Provided records:

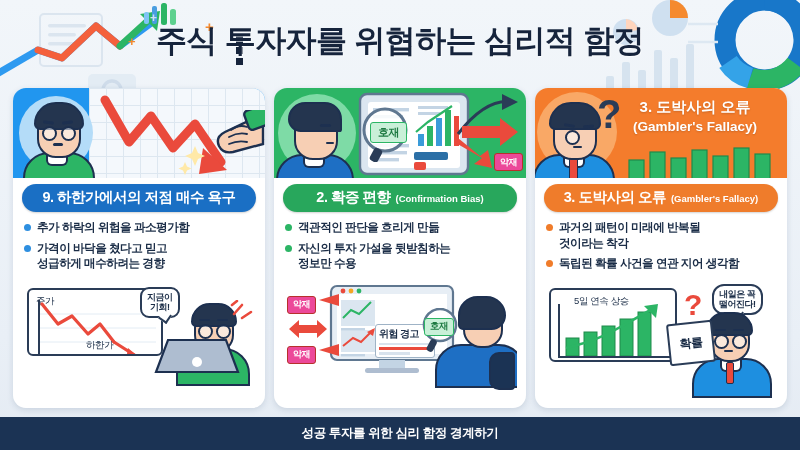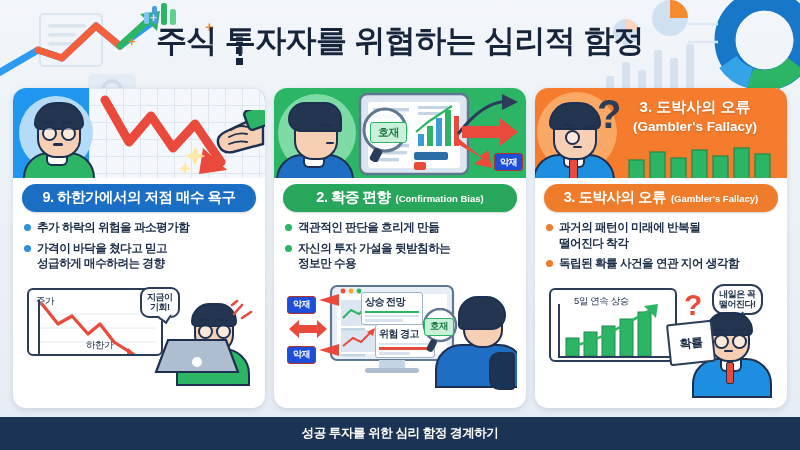"악재" .chipbox { background: #1d4ed8 -> #ec4899 }
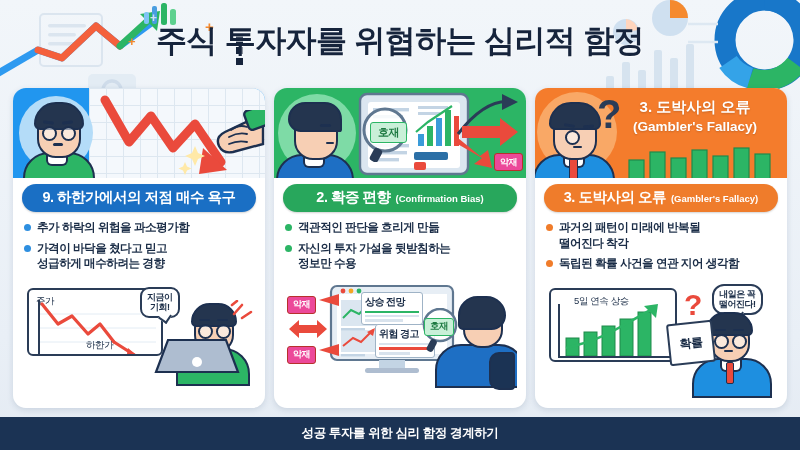"과거의 패턴이 미래에 반복될" span.btext { text: 떨어진다 -> 것이라는 }
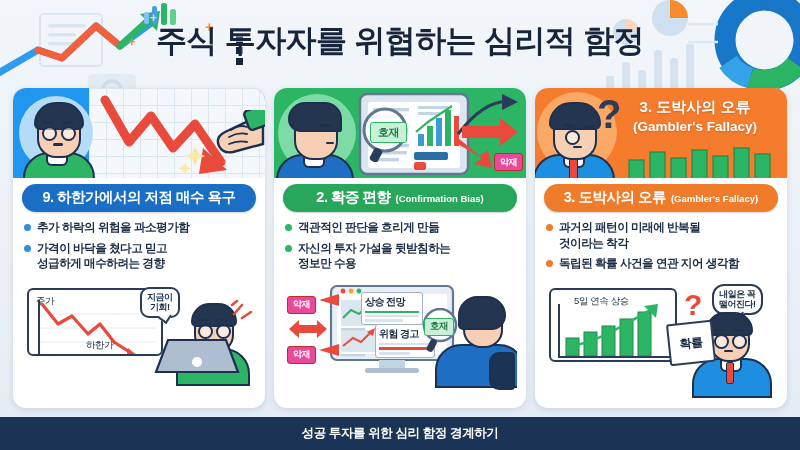"상승 전망" div { html: <div> <div>상승 전망</div> <div></div> <div></div> <div></div> </div> -> none }
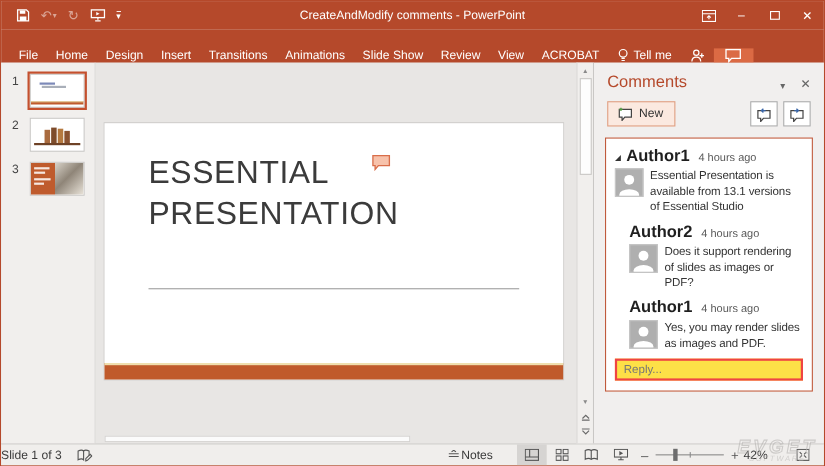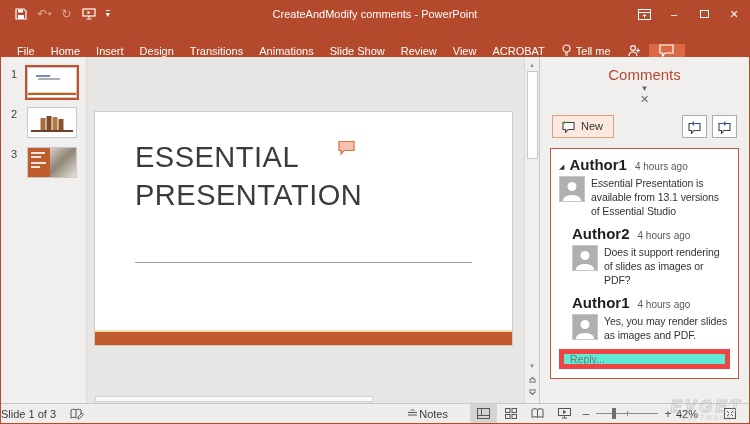"Insert" span.tab { order: before "Design" -> after "Design" }
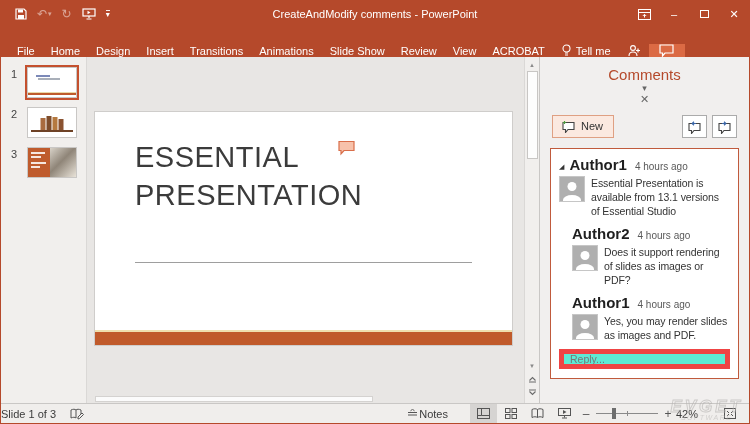"Comments" .pane-head { align-items: center -> flex-end; flex-direction: column -> none }
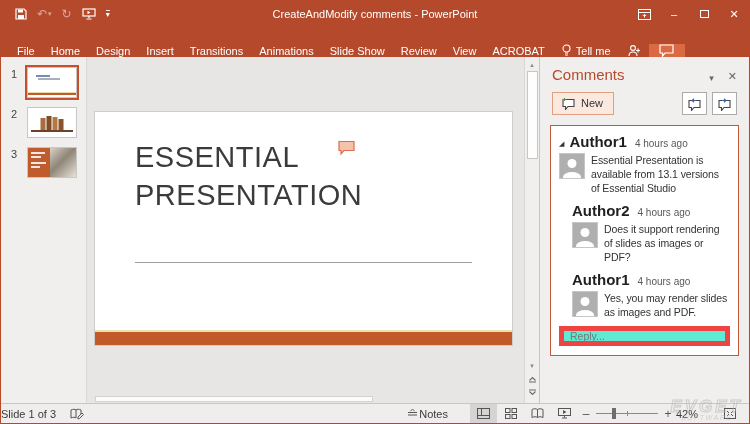"Reply..." .reply-input { background: #5eead4 -> #fde047; border: 5px solid #ef4444 -> 2px solid #ef4444 }
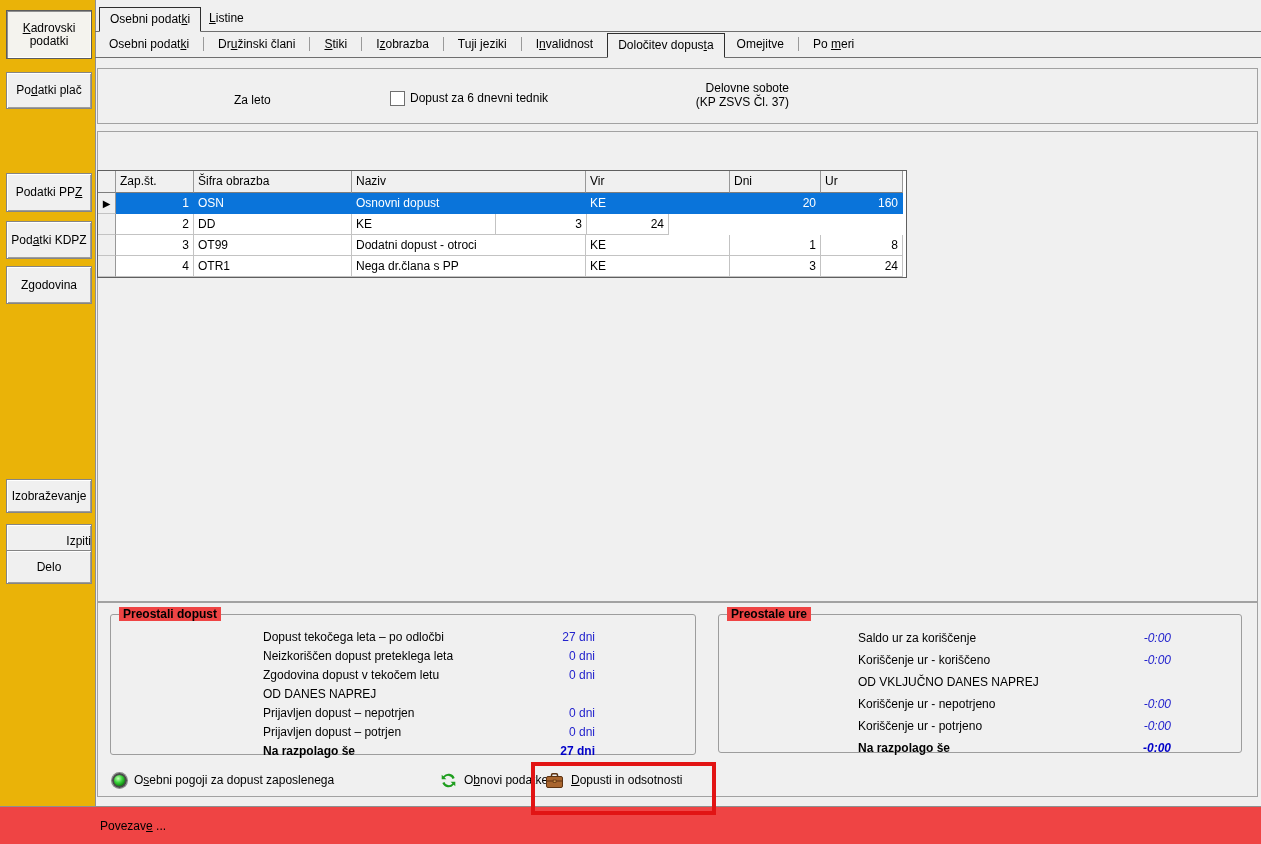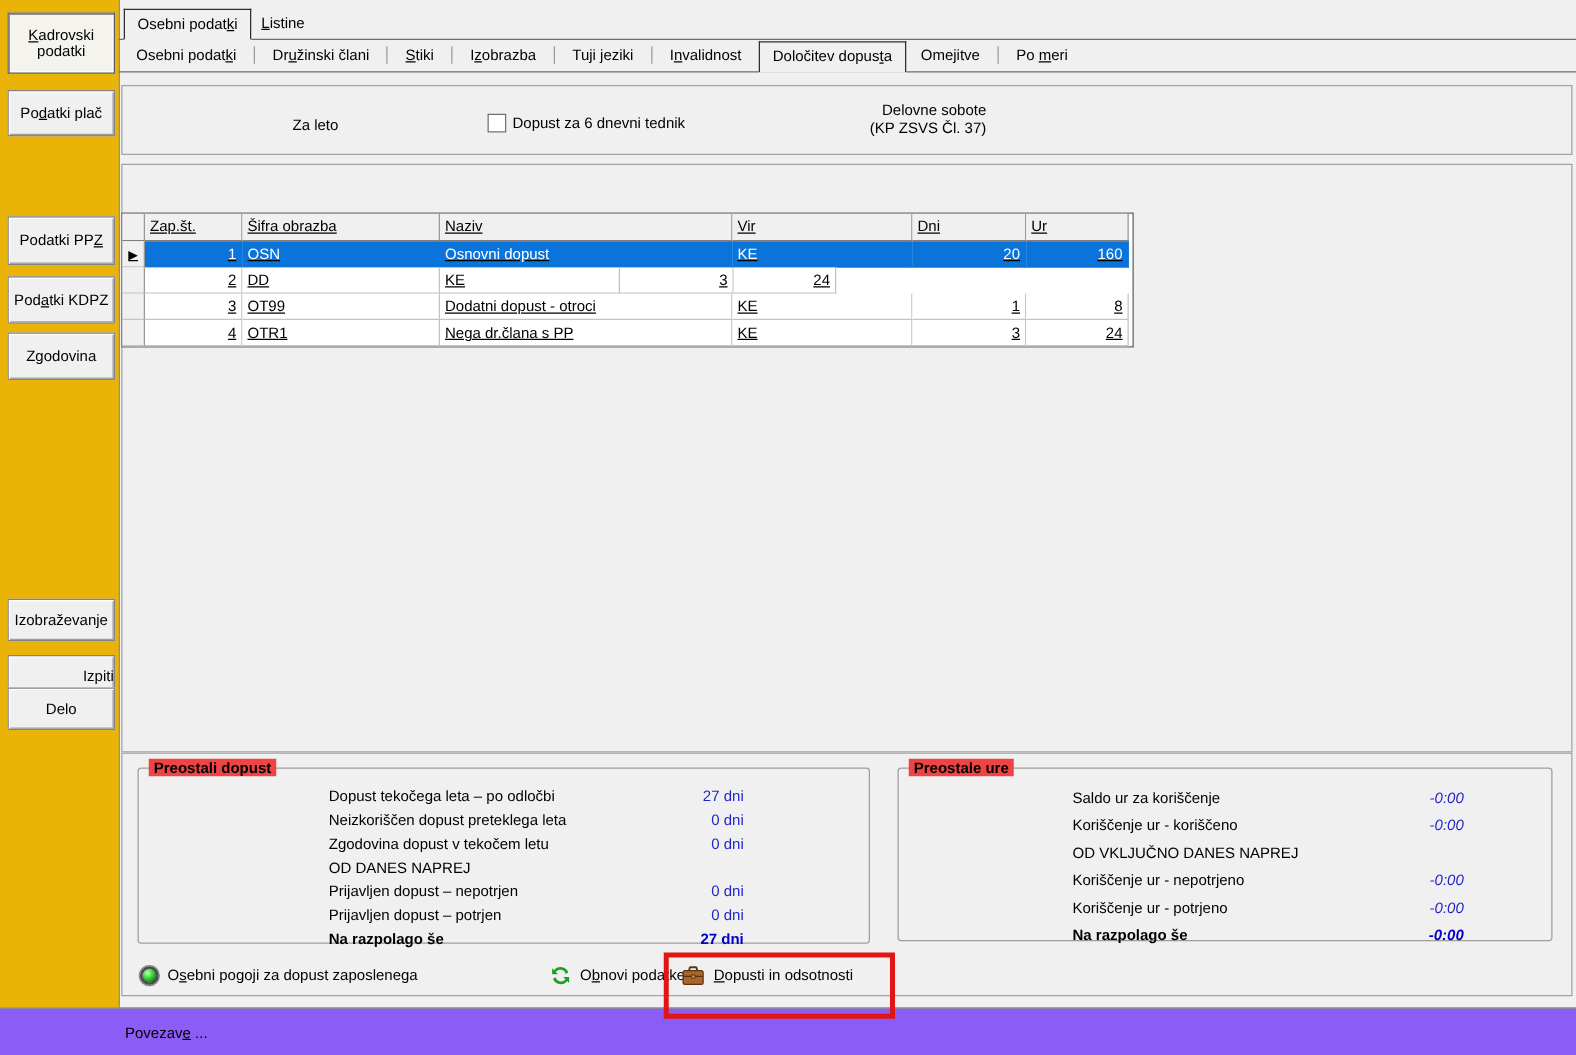"Zap.št." .grow { text-decoration: underline -> none }
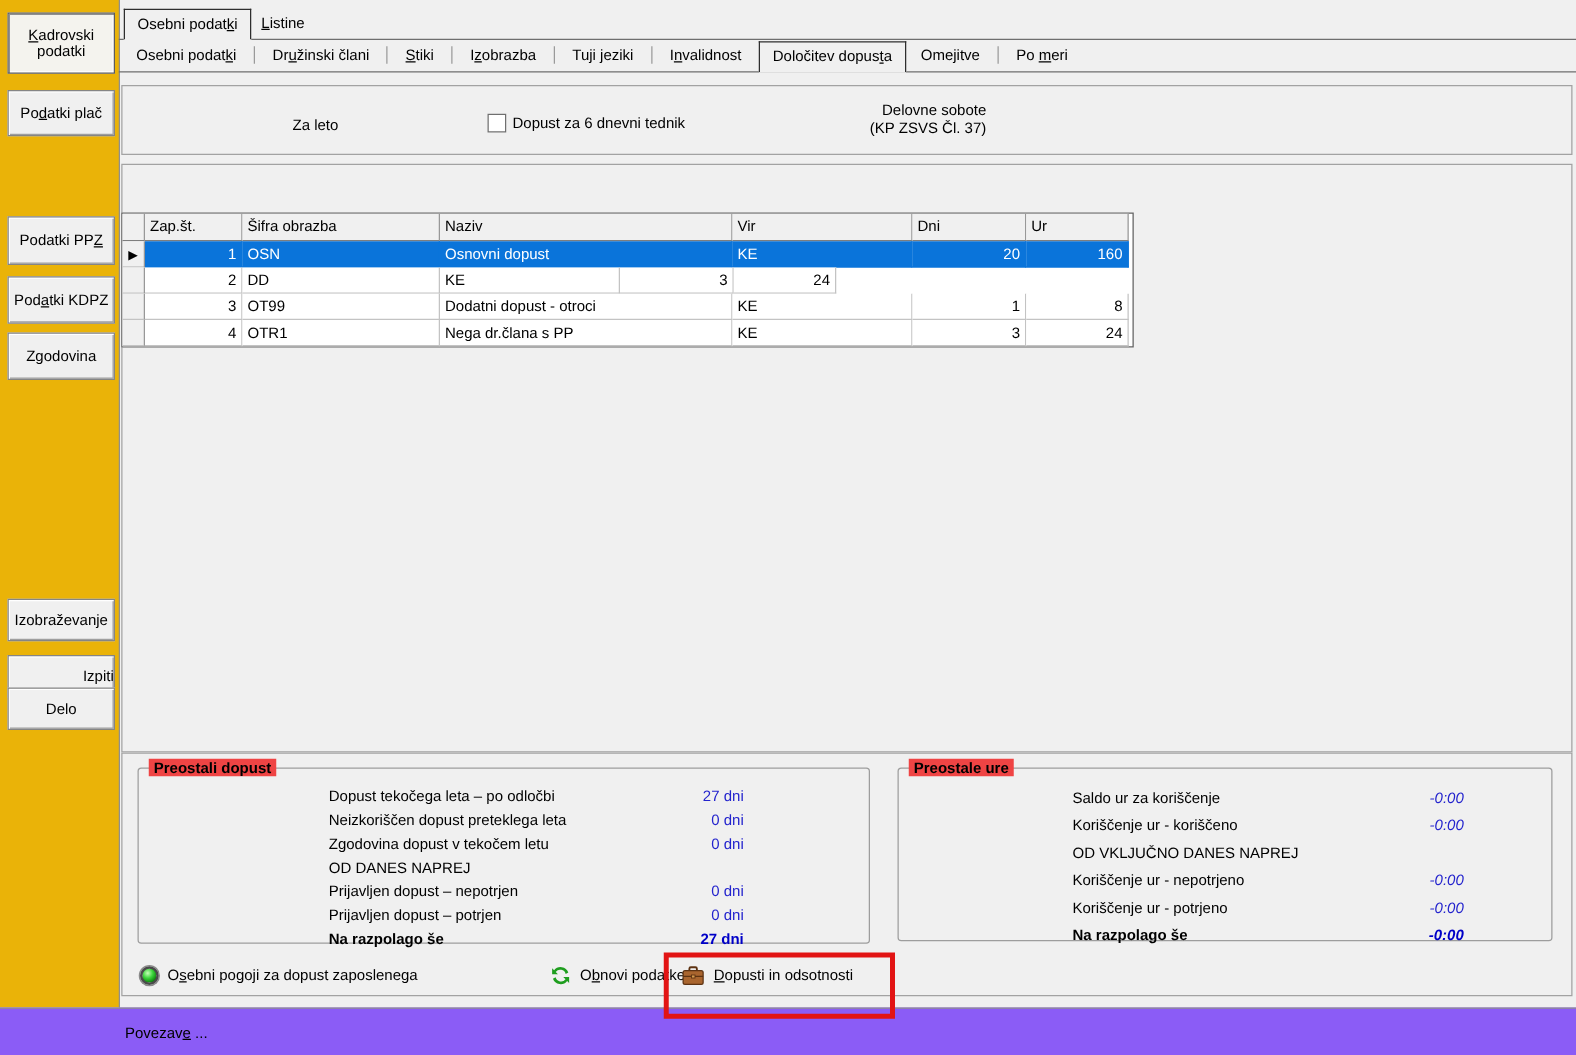"Povezave ..." #status-strip { background: #8b5cf6 -> #ef4444 }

Required action: Retype the records above exactly, pictures omitted.

Reply to the exercise:
"악재" .chipbox { background: #1d4ed8 -> #ec4899 }
"과거의 패턴이 미래에 반복될" span.btext { text: 떨어진다 -> 것이라는 }
"상승 전망" div { html: <div> <div>상승 전망</div> <div></div> <div></div> <div></div> </div> -> none }
"Insert" span.tab { order: before "Design" -> after "Design" }
"Comments" .pane-head { align-items: center -> flex-end; flex-direction: column -> none }
"Reply..." .reply-input { background: #5eead4 -> #fde047; border: 5px solid #ef4444 -> 2px solid #ef4444 }
"Zap.št." .grow { text-decoration: underline -> none }
"Povezave ..." #status-strip { background: #8b5cf6 -> #ef4444 }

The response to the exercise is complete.